Your answer consists of the lines in the data that contain "none". Copy each of them.

# # # #

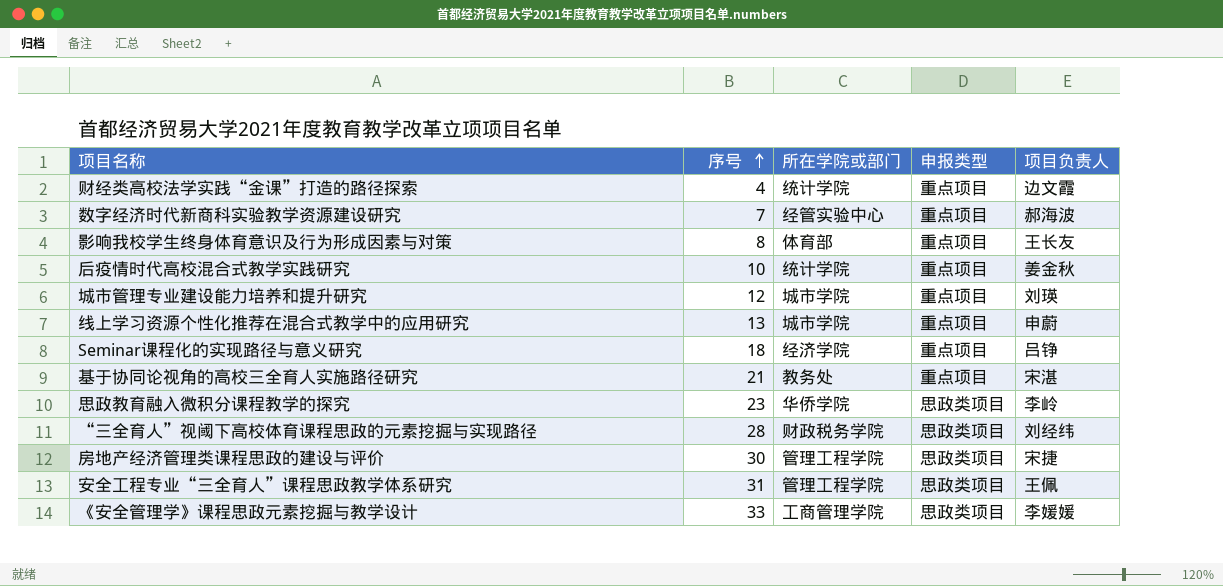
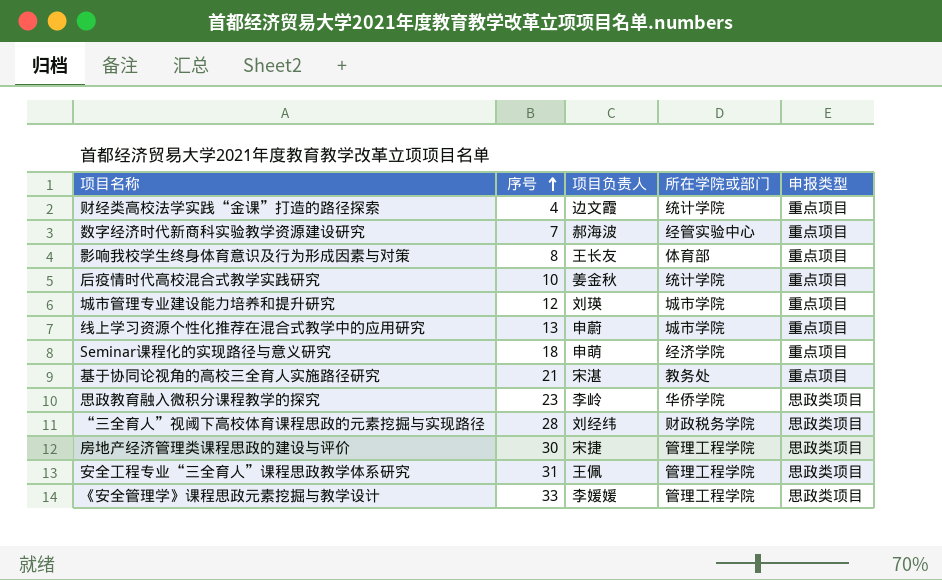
column 项目负责人 | position: 5 -> 3
Seminar课程化的实现路径与意义研究 | 项目负责人: 吕铮 -> 申萌
《安全管理学》课程思政元素挖掘与教学设计 | 所在学院或部门: 工商管理学院 -> 管理工程学院

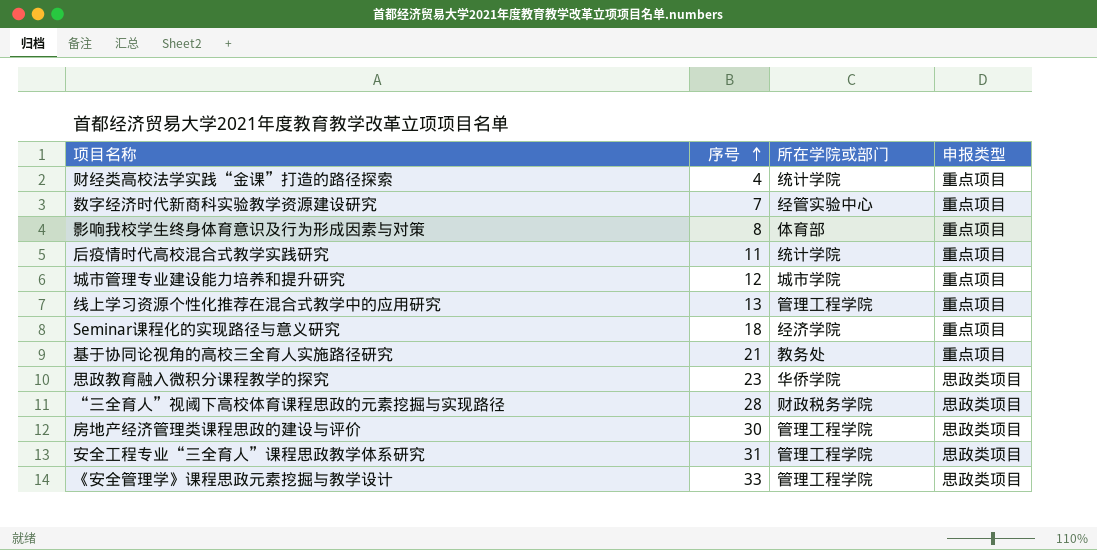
column 项目负责人 | position: 3 -> none
后疫情时代高校混合式教学实践研究 | 序号: 10 -> 11
线上学习资源个性化推荐在混合式教学中的应用研究 | 所在学院或部门: 城市学院 -> 管理工程学院

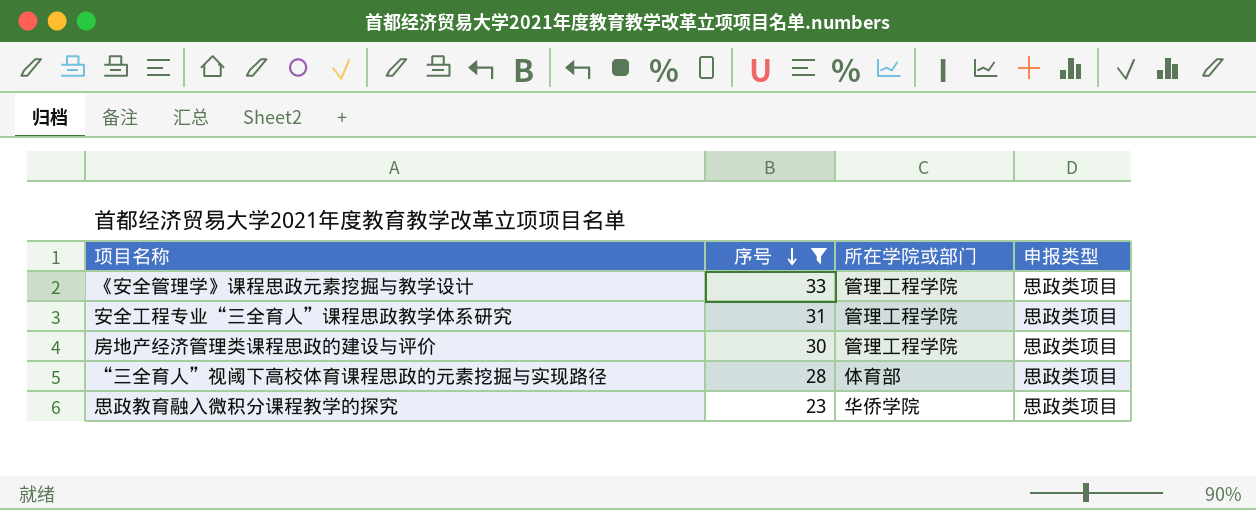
filter: none -> 序号 >= 23
row order: 序号 ascending -> 序号 descending
“三全育人”视阈下高校体育课程思政的元素挖掘与实现路径 | 所在学院或部门: 财政税务学院 -> 体育部

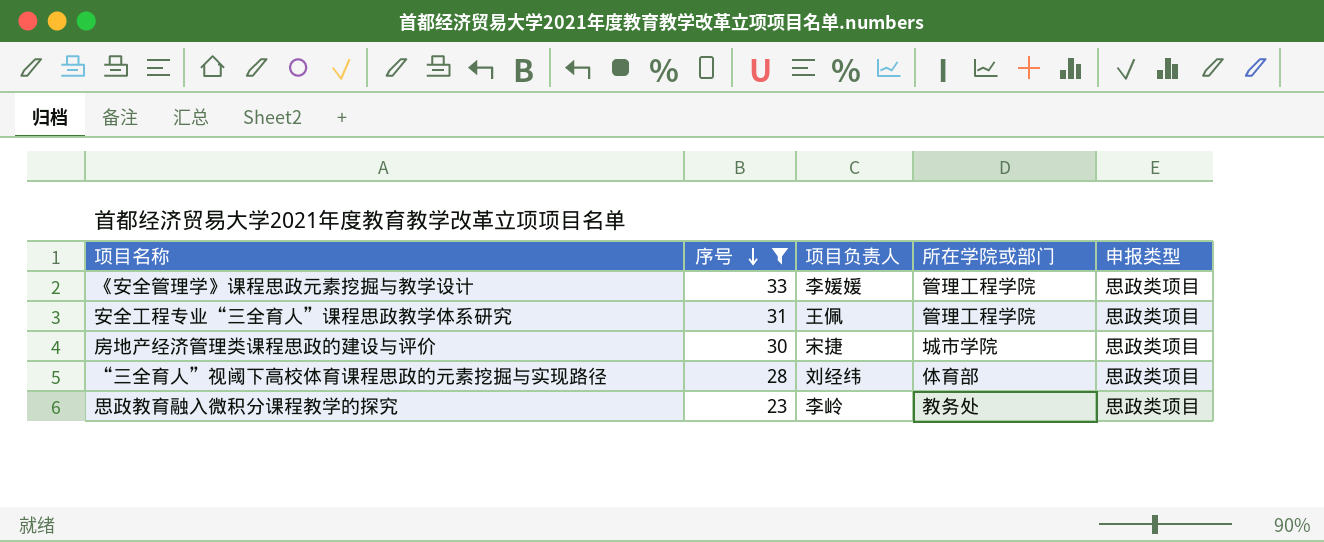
column 项目负责人 | position: none -> 3
房地产经济管理类课程思政的建设与评价 | 所在学院或部门: 管理工程学院 -> 城市学院
思政教育融入微积分课程教学的探究 | 所在学院或部门: 华侨学院 -> 教务处

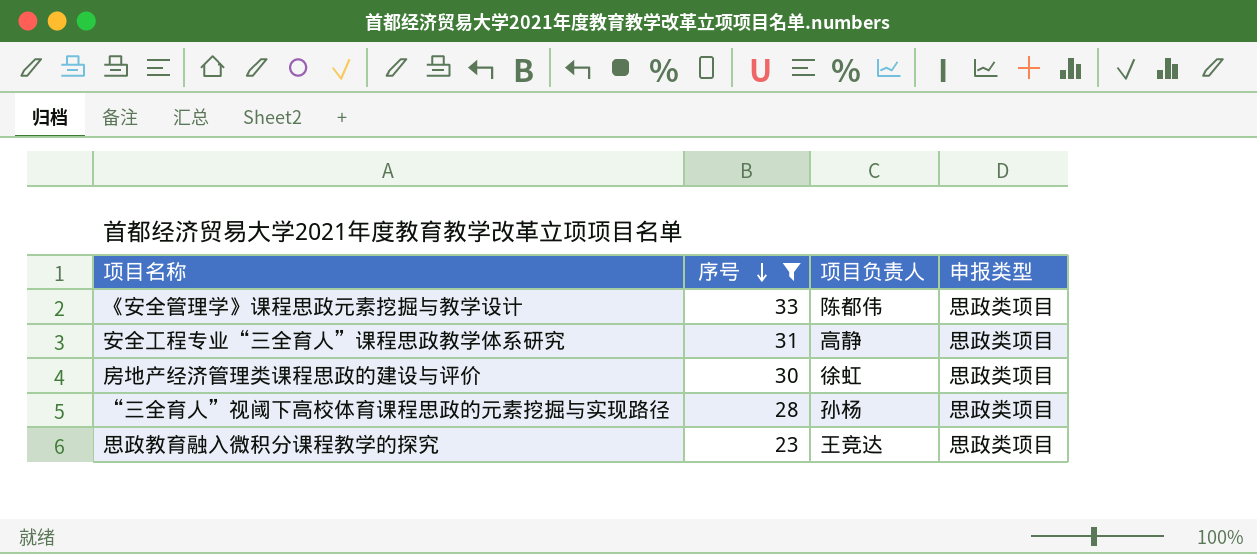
column 所在学院或部门 | position: 4 -> none
《安全管理学》课程思政元素挖掘与教学设计 | 项目负责人: 李媛媛 -> 陈都伟
安全工程专业“三全育人”课程思政教学体系研究 | 项目负责人: 王佩 -> 高静
房地产经济管理类课程思政的建设与评价 | 项目负责人: 宋捷 -> 徐虹
“三全育人”视阈下高校体育课程思政的元素挖掘与实现路径 | 项目负责人: 刘经纬 -> 孙杨
思政教育融入微积分课程教学的探究 | 项目负责人: 李岭 -> 王竞达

# # # #

(Answer to the exercise)
column 项目负责人 | position: 3 -> none
filter: none -> 序号 >= 23
column 项目负责人 | position: none -> 3
column 所在学院或部门 | position: 4 -> none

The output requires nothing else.